> _WHAT IS NEEDED_
Every record is to be copied unchanged, except that its pictures are removed.

[Start of section]

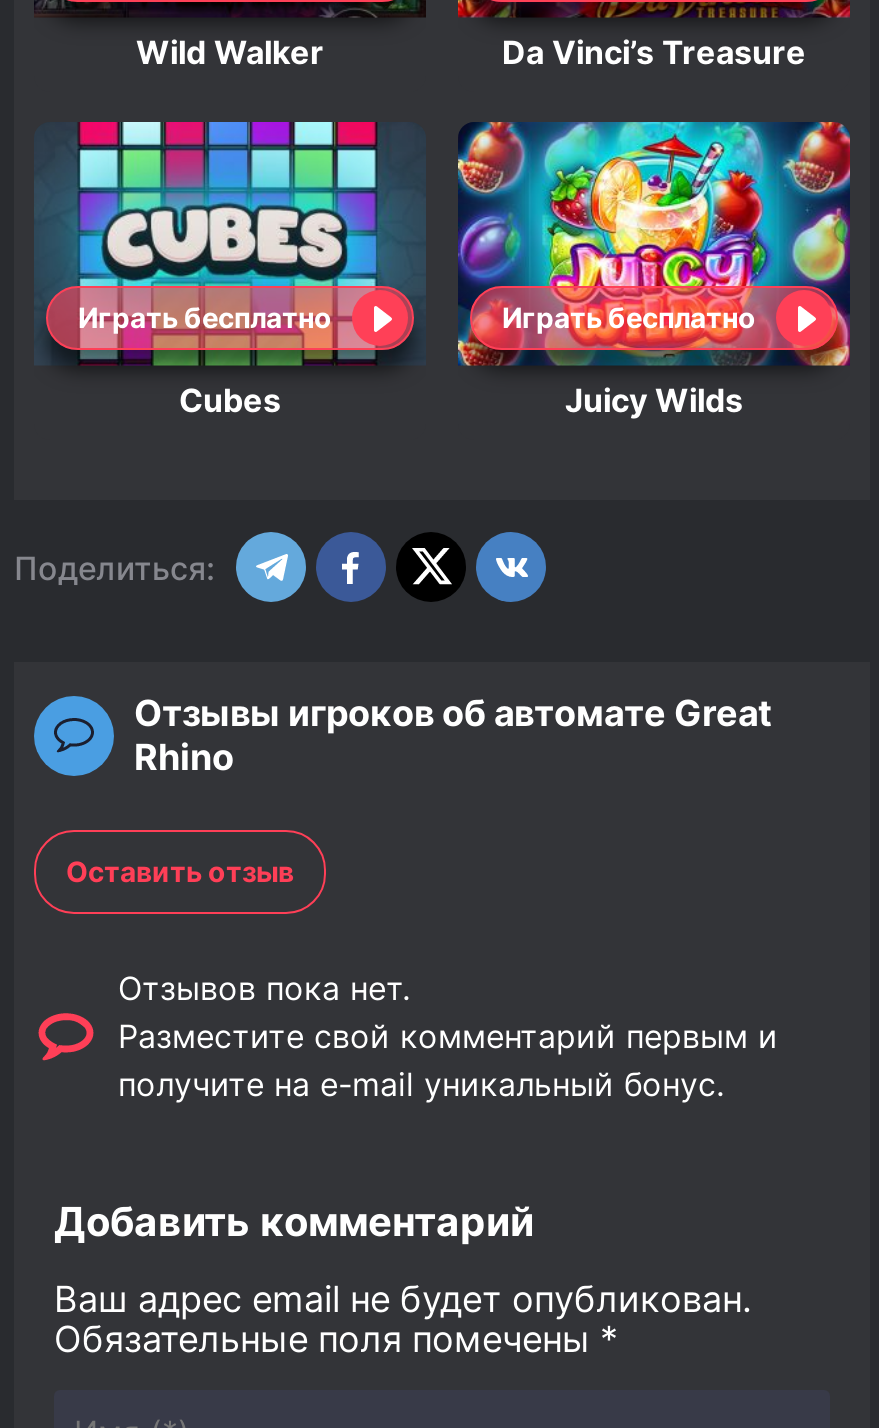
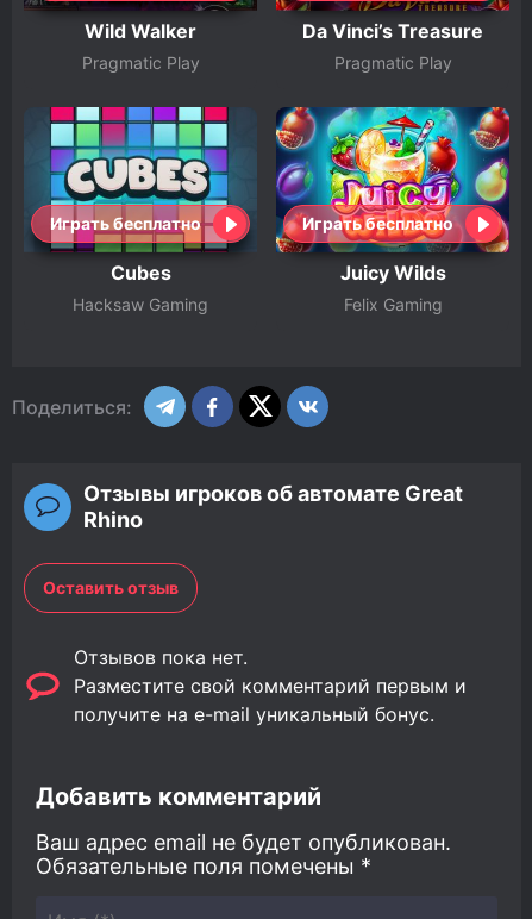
none -> [82,52,199,72] Pragmatic Play
none -> [334,52,452,72] Pragmatic Play
none -> [73,294,208,314] Hacksaw Gaming
none -> [343,294,442,314] Felix Gaming

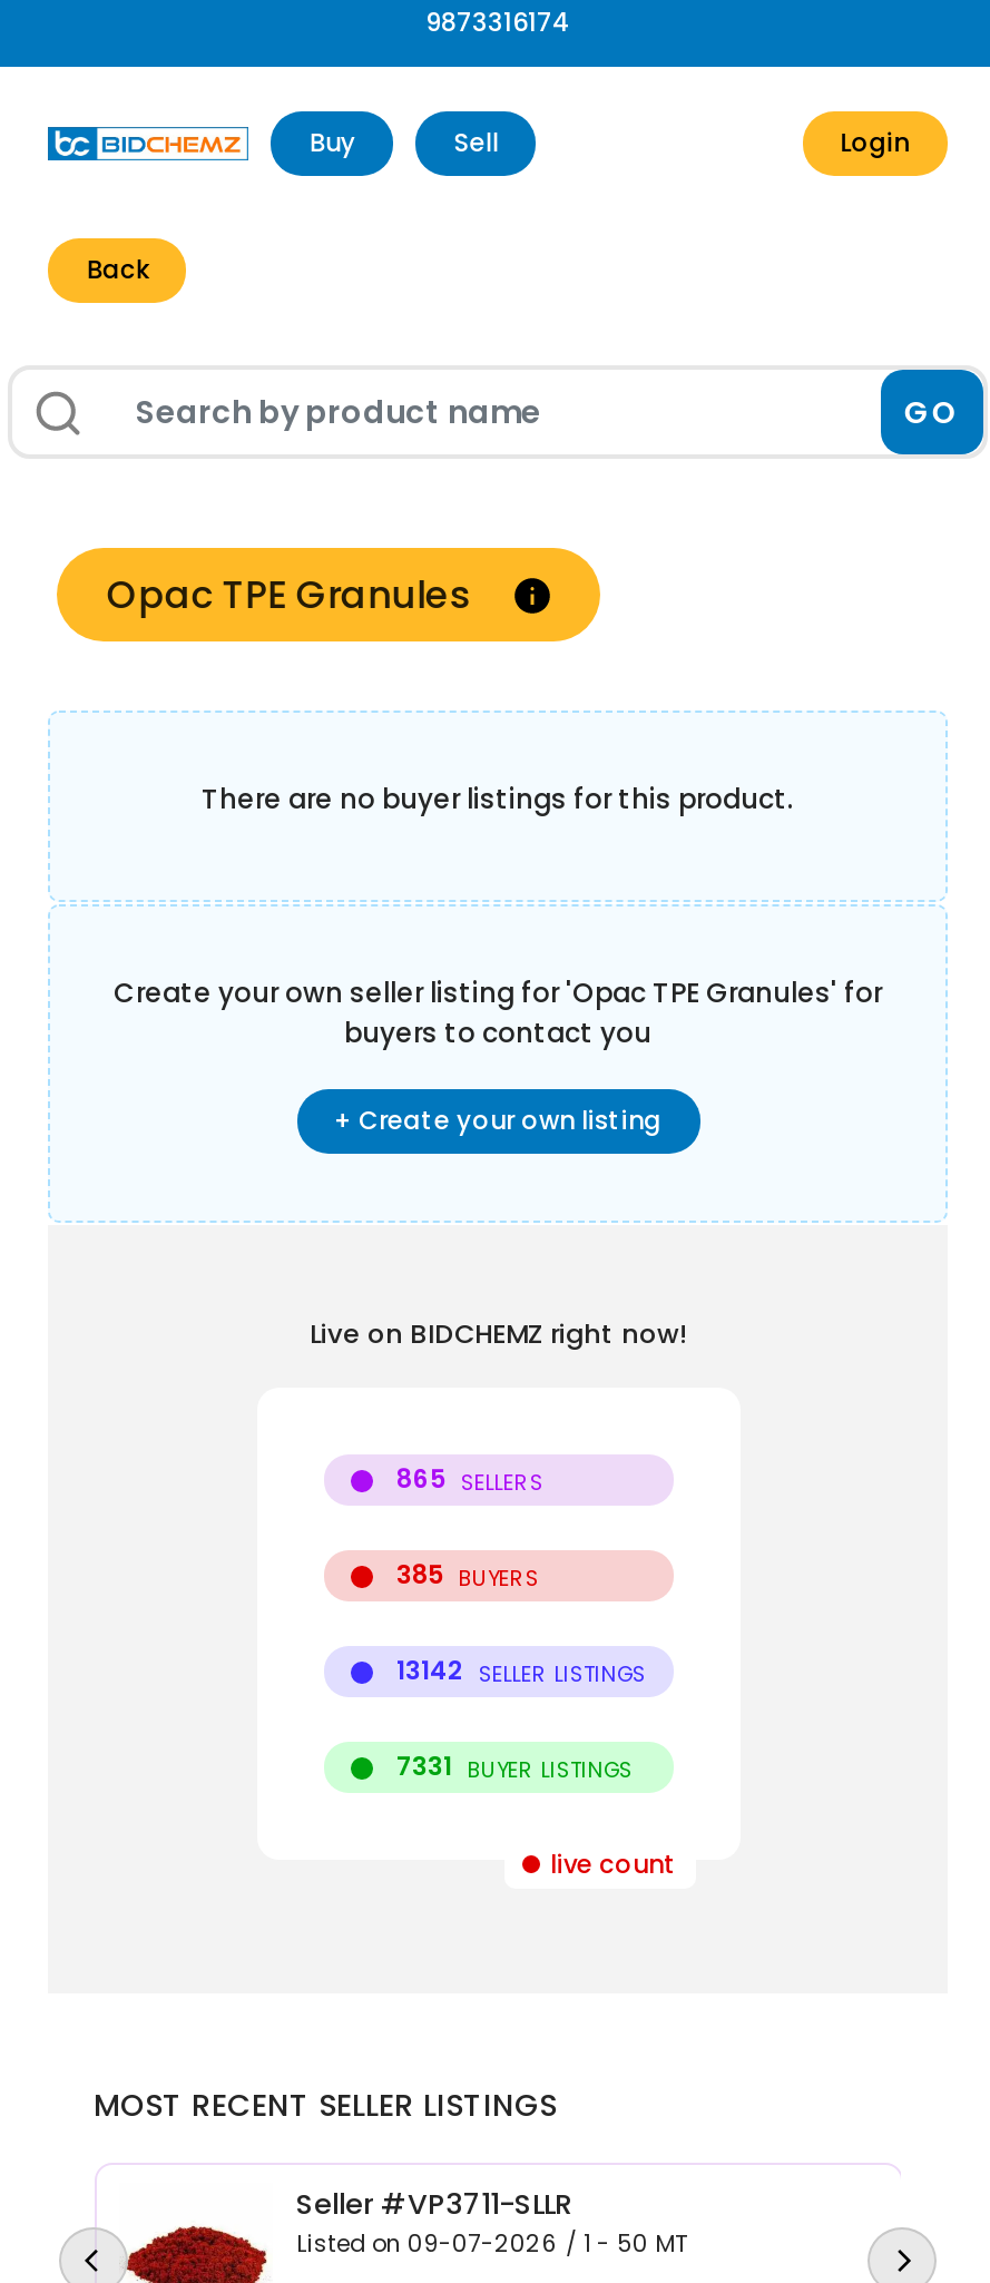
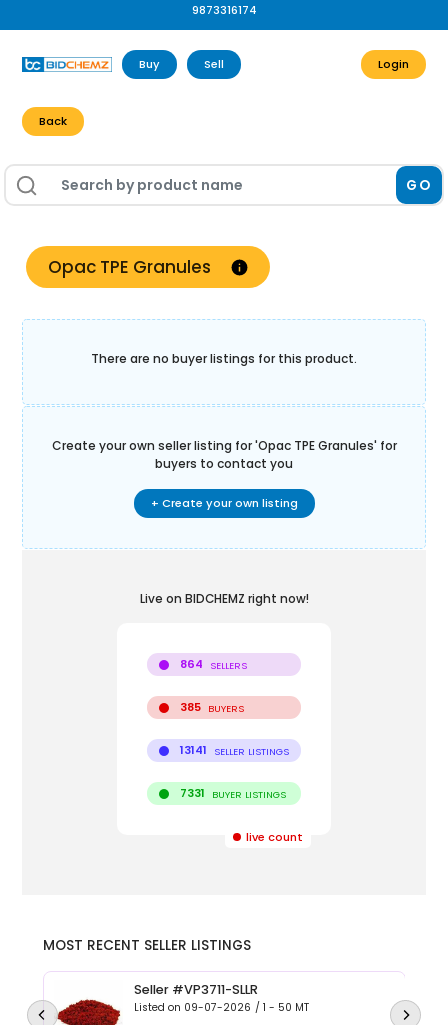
[396,1461,543,1497] 865 SELLERS -> [180,656,247,672] 864 SELLERS
[396,1653,646,1688] 13142 SELLER LISTINGS -> [180,742,289,758] 13141 SELLER LISTINGS

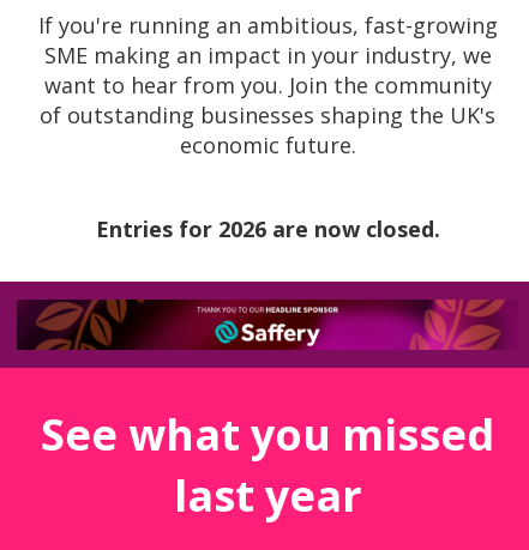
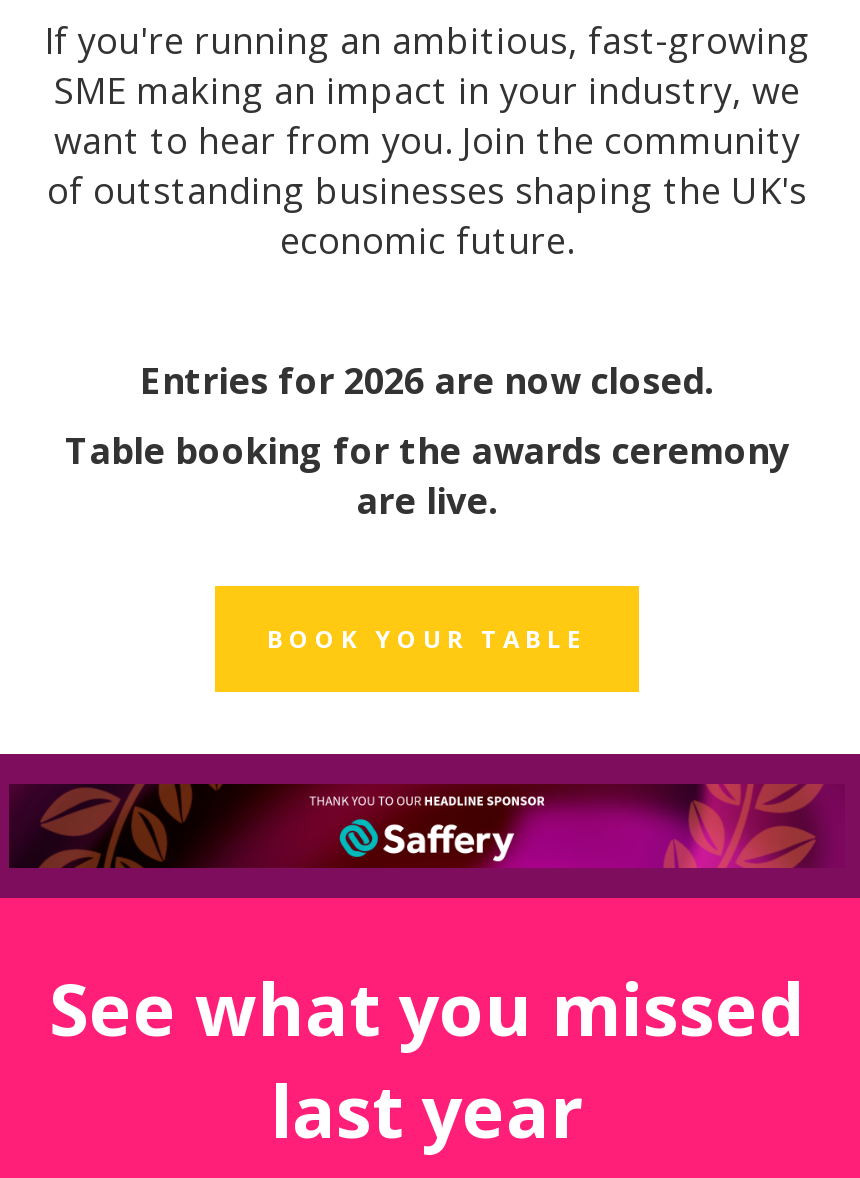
none -> [65,426,789,656] Table booking for the awards ceremony | are live. | BOOK YOUR TABLE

[End of section]

> _SOLVED EXERCISE_
none -> [82,52,199,72] Pragmatic Play
none -> [334,52,452,72] Pragmatic Play
none -> [73,294,208,314] Hacksaw Gaming
none -> [343,294,442,314] Felix Gaming

[396,1461,543,1497] 865 SELLERS -> [180,656,247,672] 864 SELLERS
[396,1653,646,1688] 13142 SELLER LISTINGS -> [180,742,289,758] 13141 SELLER LISTINGS

none -> [65,426,789,656] Table booking for the awards ceremony | are live. | BOOK YOUR TABLE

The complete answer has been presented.